▶ [Exercise] Among the records, which lines hold the word "door"? Pick them out.

*****

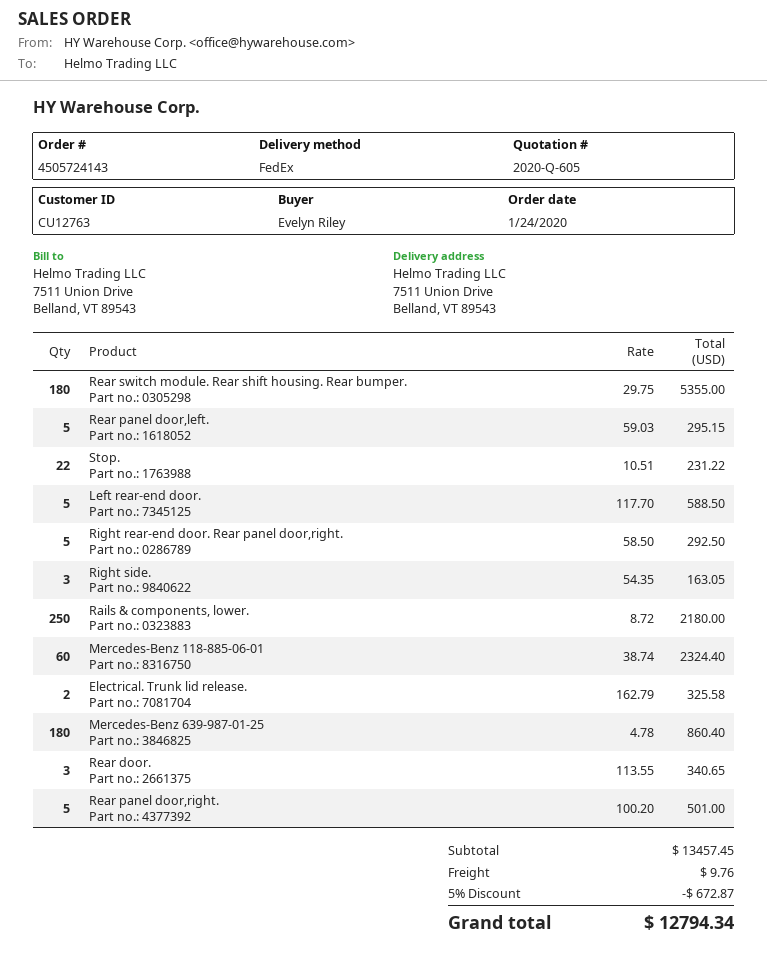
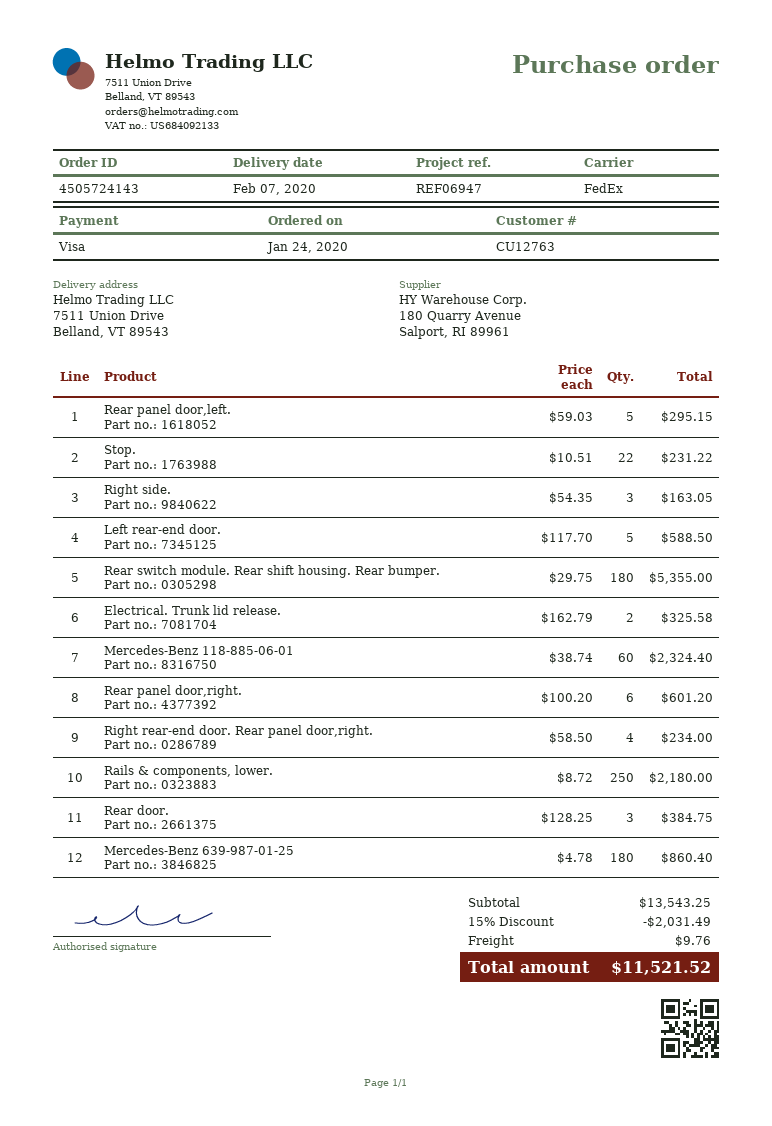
Right rear-end door. Rear panel door,right.: 5 x 58.50 = 292.50 -> 4 x 58.50 = 234.00
Rear door.: 3 x 113.55 = 340.65 -> 3 x 128.25 = 384.75
Rear panel door,right.: 5 x 100.20 = 501.00 -> 6 x 100.20 = 601.20
subtotal: 13457.45 -> 13543.25
discount: 5% = 672.87 -> 15% = 2031.49
total: 12794.34 -> 11521.52

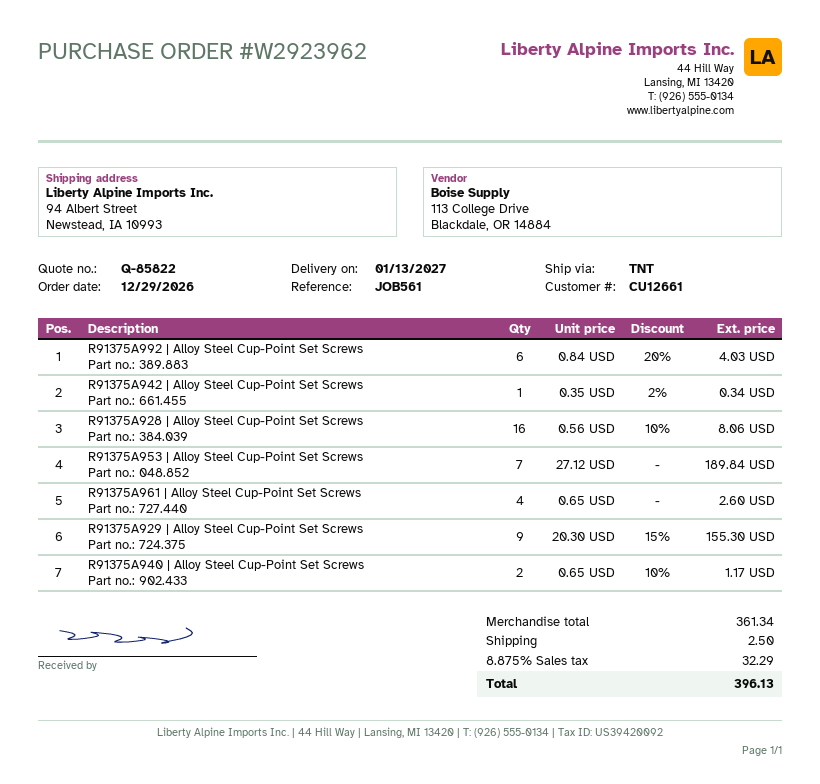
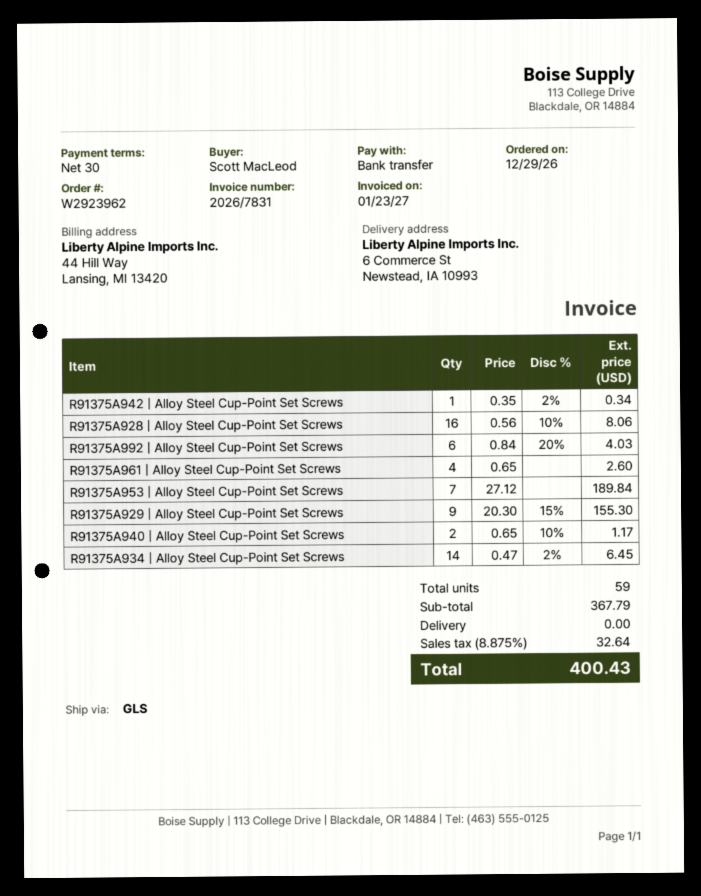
shipping method: TNT -> GLS
ship to: 94 Albert Street, Newstead, IA 10993 -> 6 Commerce St, Newstead, IA 10993
R91375A934 | Alloy Steel Cup-Point Set Screws: none -> 14 x 0.47 - 2% = 6.45
subtotal: 361.34 -> 367.79
shipping: 2.50 -> 0.00
tax: 8.875% = 32.29 -> 8.875% = 32.64
total: 396.13 -> 400.43

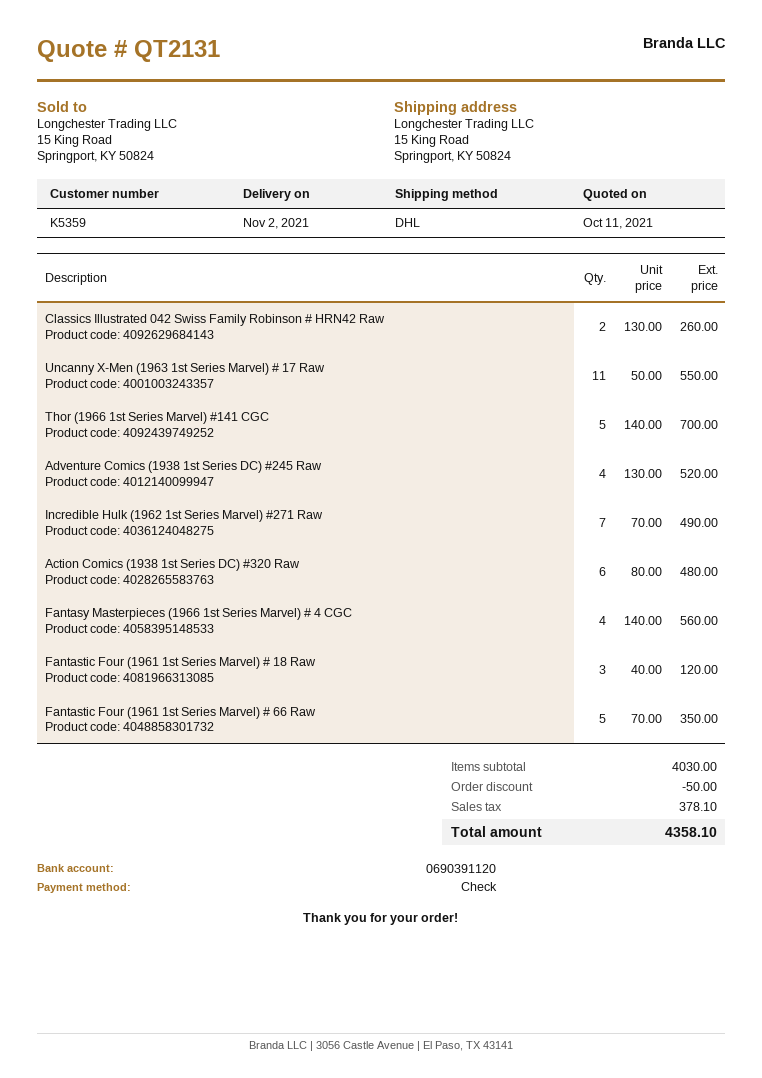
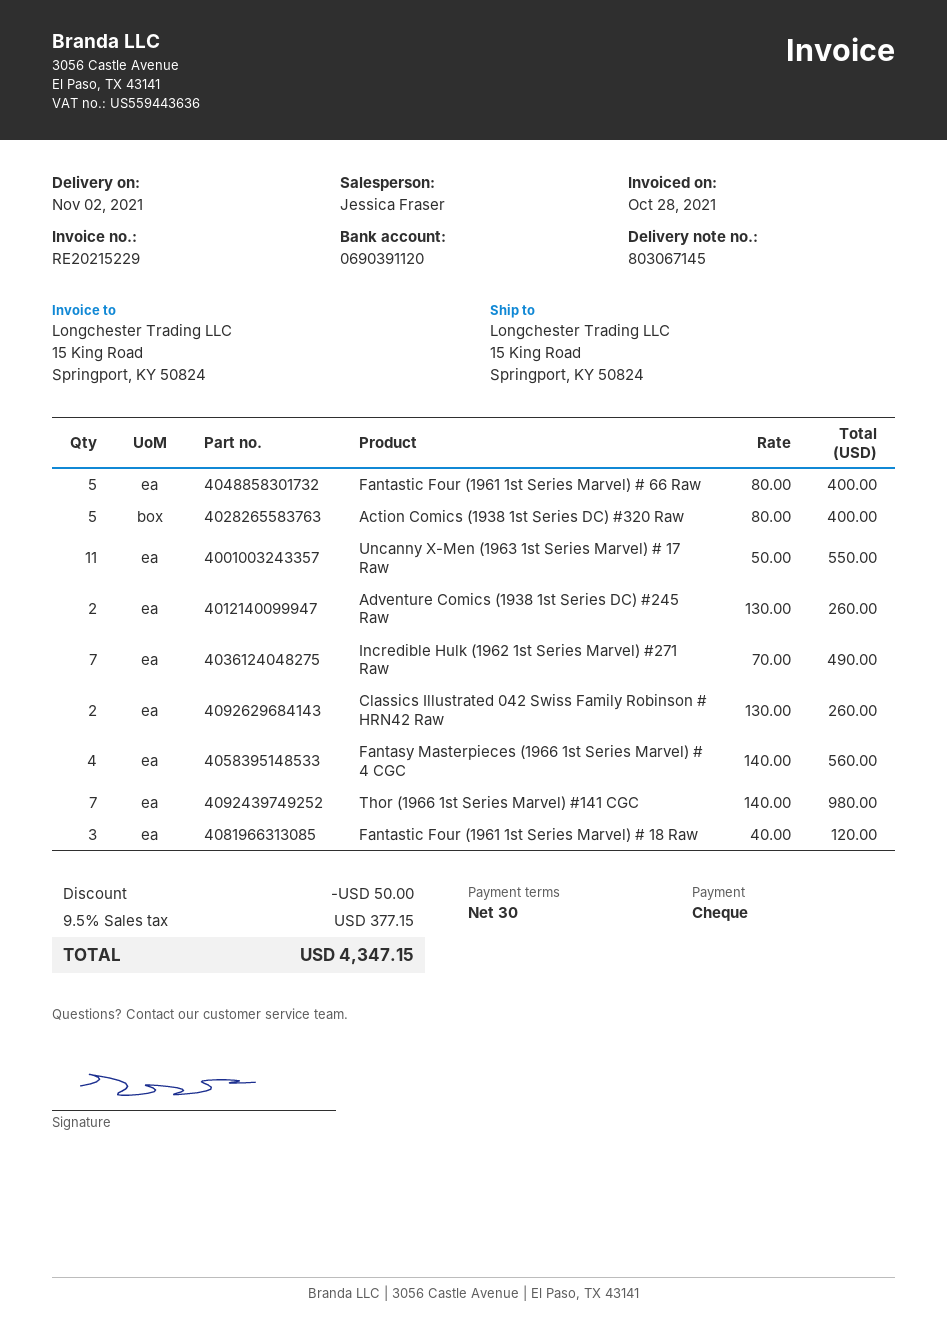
Thor (1966 1st Series Marvel) #141 CGC: 5 x 140.00 = 700.00 -> 7 x 140.00 = 980.00
Adventure Comics (1938 1st Series DC) #245 Raw: 4 x 130.00 = 520.00 -> 2 x 130.00 = 260.00
Action Comics (1938 1st Series DC) #320 Raw: 6 x 80.00 = 480.00 -> 5 x 80.00 = 400.00
Fantastic Four (1961 1st Series Marvel) # 66 Raw: 5 x 70.00 = 350.00 -> 5 x 80.00 = 400.00
tax: 378.10 -> 377.15
total: 4358.10 -> 4347.15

*****

▶ [Reply to the task]
Right rear-end door. Rear panel door,right.: 5 x 58.50 = 292.50 -> 4 x 58.50 = 234.00
Rear door.: 3 x 113.55 = 340.65 -> 3 x 128.25 = 384.75
Rear panel door,right.: 5 x 100.20 = 501.00 -> 6 x 100.20 = 601.20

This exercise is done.